Flink Lookup Joins
Flink lookup joins are important because they enable efficient, real-time enrichment of streaming data with reference data, a common requirement in many real-time analytics and processing scenarios.
Instructions
- Use a primary key table as a dimension table, and the join condition must include all primary keys of the dimension table.
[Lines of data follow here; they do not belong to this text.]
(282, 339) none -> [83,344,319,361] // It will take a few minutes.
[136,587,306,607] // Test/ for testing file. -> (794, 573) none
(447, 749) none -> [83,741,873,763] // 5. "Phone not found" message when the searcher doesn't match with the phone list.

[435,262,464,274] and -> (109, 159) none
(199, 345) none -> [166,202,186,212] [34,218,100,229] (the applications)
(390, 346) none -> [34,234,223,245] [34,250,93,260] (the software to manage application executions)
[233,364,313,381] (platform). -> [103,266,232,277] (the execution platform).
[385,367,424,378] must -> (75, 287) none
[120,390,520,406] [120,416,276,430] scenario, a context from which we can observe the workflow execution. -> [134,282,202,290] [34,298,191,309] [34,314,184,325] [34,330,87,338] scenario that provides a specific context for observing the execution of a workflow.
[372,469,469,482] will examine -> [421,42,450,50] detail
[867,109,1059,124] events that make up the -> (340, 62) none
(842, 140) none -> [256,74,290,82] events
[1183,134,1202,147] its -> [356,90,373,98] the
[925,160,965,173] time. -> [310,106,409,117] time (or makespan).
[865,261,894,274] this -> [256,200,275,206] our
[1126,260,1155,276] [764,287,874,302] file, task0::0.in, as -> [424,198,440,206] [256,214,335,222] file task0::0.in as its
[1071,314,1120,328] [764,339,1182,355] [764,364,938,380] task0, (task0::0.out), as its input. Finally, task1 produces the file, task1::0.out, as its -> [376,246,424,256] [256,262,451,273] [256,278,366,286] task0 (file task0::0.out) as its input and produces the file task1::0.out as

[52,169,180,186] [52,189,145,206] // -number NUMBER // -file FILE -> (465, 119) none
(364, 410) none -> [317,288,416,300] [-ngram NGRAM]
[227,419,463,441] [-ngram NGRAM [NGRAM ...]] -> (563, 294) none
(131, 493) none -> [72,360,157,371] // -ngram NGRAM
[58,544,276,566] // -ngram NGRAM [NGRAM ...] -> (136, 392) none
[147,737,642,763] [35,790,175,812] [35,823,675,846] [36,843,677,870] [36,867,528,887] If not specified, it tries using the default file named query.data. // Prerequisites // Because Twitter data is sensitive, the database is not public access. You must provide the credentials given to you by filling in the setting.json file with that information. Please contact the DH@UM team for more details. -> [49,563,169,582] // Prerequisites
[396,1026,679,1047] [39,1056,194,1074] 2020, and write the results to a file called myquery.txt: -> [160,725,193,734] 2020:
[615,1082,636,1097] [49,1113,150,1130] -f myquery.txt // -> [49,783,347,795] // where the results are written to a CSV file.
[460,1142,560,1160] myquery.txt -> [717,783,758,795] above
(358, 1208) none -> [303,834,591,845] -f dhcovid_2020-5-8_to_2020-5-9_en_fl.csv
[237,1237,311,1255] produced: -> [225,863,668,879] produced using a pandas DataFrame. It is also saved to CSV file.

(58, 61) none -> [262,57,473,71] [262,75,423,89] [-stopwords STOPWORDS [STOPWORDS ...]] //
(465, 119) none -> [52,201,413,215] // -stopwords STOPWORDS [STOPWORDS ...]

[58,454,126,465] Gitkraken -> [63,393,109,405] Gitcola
- Fluss lookup join is in asynchronous mode by default for higher throughput. You can change the mode of lookup join as synchronous mode by setting the SQL Hint
'lookup.async' = 'false'
.
Examples
- Create two tables.
CREATE TABLE `fluss_catalog`.`my_db`.`orders` (
`o_orderkey` INT NOT NULL,
`o_custkey` INT NOT NULL,
`o_orderstatus` CHAR(1) NOT NULL,
`o_totalprice` DECIMAL(15, 2) NOT NULL,
`o_orderdate` DATE NOT NULL,
`o_orderpriority` CHAR(15) NOT NULL,
`o_clerk` CHAR(15) NOT NULL,
`o_shippriority` INT NOT NULL,
`o_comment` STRING NOT NULL,
PRIMARY KEY (o_orderkey) NOT ENFORCED
);
CREATE TABLE `fluss_catalog`.`my_db`.`customer` (
`c_custkey` INT NOT NULL,
`c_name` STRING NOT NULL,
`c_address` STRING NOT NULL,
`c_nationkey` INT NOT NULL,
`c_phone` CHAR(15) NOT NULL,
`c_acctbal` DECIMAL(15, 2) NOT NULL,
`c_mktsegment` CHAR(10) NOT NULL,
`c_comment` STRING NOT NULL,
PRIMARY KEY (c_custkey) NOT ENFORCED
);
- Perform lookup join.
USE CATALOG `fluss_catalog`;
USE my_db;
CREATE TEMPORARY TABLE lookup_join_sink
(
order_key INT NOT NULL,
order_totalprice DECIMAL(15, 2) NOT NULL,
customer_name STRING NOT NULL,
customer_address STRING NOT NULL
) WITH ('connector' = 'blackhole');
-- look up join in asynchronous mode.
INSERT INTO lookup_join_sink
SELECT `o`.`o_orderkey`, `o`.`o_totalprice`, `c`.`c_name`, `c`.`c_address`
FROM
(SELECT `orders`.*, proctime() AS ptime FROM `orders`) AS `o`
LEFT JOIN `customer`
FOR SYSTEM_TIME AS OF `o`.`ptime` AS `c`
ON `o`.`o_custkey` = `c`.`c_custkey`;
-- look up join in synchronous mode.
INSERT INTO lookup_join_sink
SELECT `o`.`o_orderkey`, `o`.`o_totalprice`, `c`.`c_name`, `c`.`c_address`
FROM
(SELECT `orders`.*, proctime() AS ptime FROM `orders`) AS `o`
LEFT JOIN `customer` /*+ OPTIONS('lookup.async' = 'false') */
FOR SYSTEM_TIME AS OF `o`.`ptime` AS `c`
ON `o`.`o_custkey` = `c`.`c_custkey`;
Lookup Options
Option | Type | Required | Default | Description |
---|---|---|---|---|
lookup.cache | Enum | optional | NONE | The caching strategy for this lookup table, including NONE, PARTIAL. |
lookup.max-retries | Integer | optional | 3 | The maximum allowed retries if a lookup operation fails. |
lookup.partial-cache.expire-after-access | Duration | optional | (none) | Duration to expire an entry in the cache after accessing. |
lookup.partial-cache.expire-after-write | Duration | optional | (none) | Duration to expire an entry in the cache after writing. |
lookup.partial-cache.cache-missing-key | Boolean | optional | true | Whether to store an empty value into the cache if the lookup key doesn't match any rows in the table. |
lookup.partial-cache.max-rows | Long | optional | true | The maximum number of rows to store in the cache. |